**WHAT TO PRODUCE**
Go through the material line by line and tally those containing the string "Vibrating". Only the tally is wanted.

+ + + +

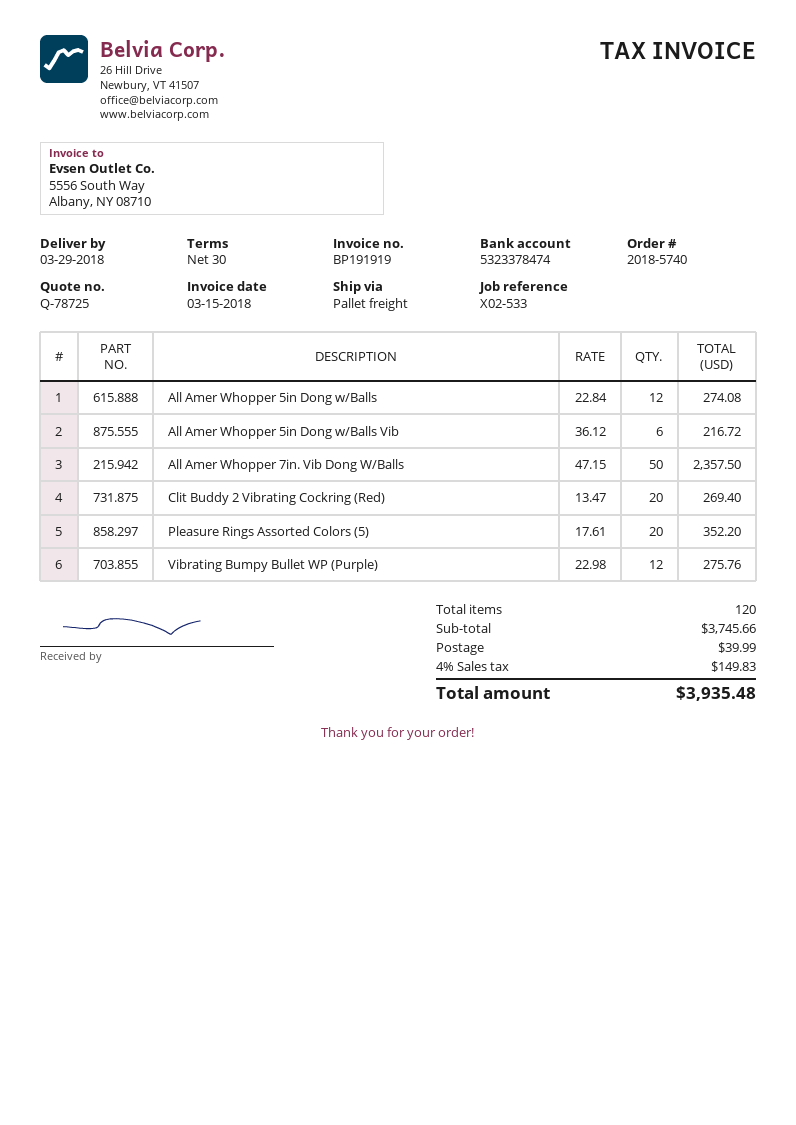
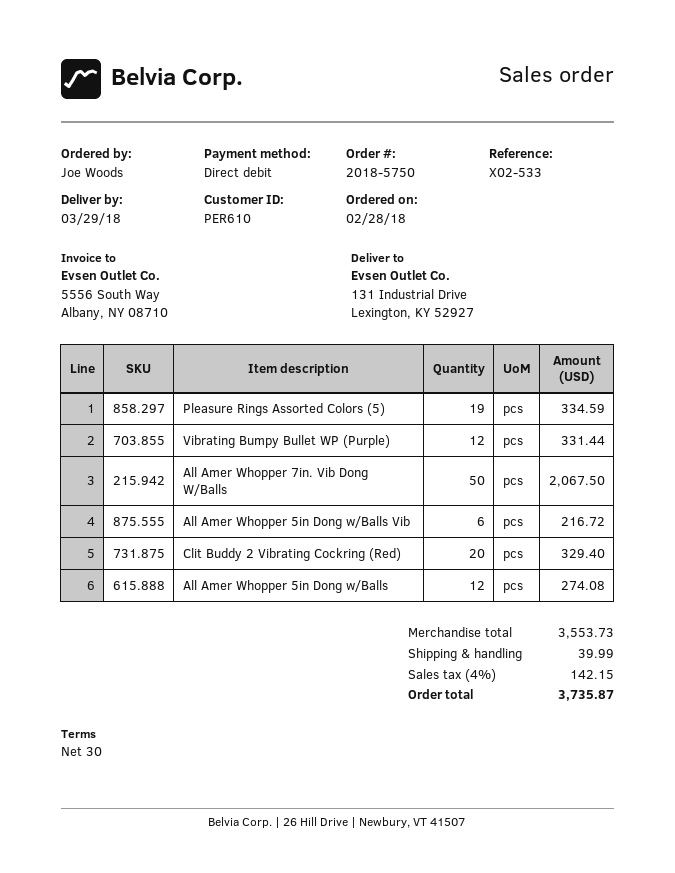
order number: 2018-5740 -> 2018-5750
All Amer Whopper 7in. Vib Dong W/Balls: 50 for 2357.50 -> 50 for 2067.50
Clit Buddy 2 Vibrating Cockring (Red): 20 for 269.40 -> 20 for 329.40
Pleasure Rings Assorted Colors (5): 20 for 352.20 -> 19 for 334.59
Vibrating Bumpy Bullet WP (Purple): 12 for 275.76 -> 12 for 331.44
subtotal: 3745.66 -> 3553.73
tax: 4% = 149.83 -> 4% = 142.15
total: 3935.48 -> 3735.87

+ + + +

**EXERCISE OUTPUT**
2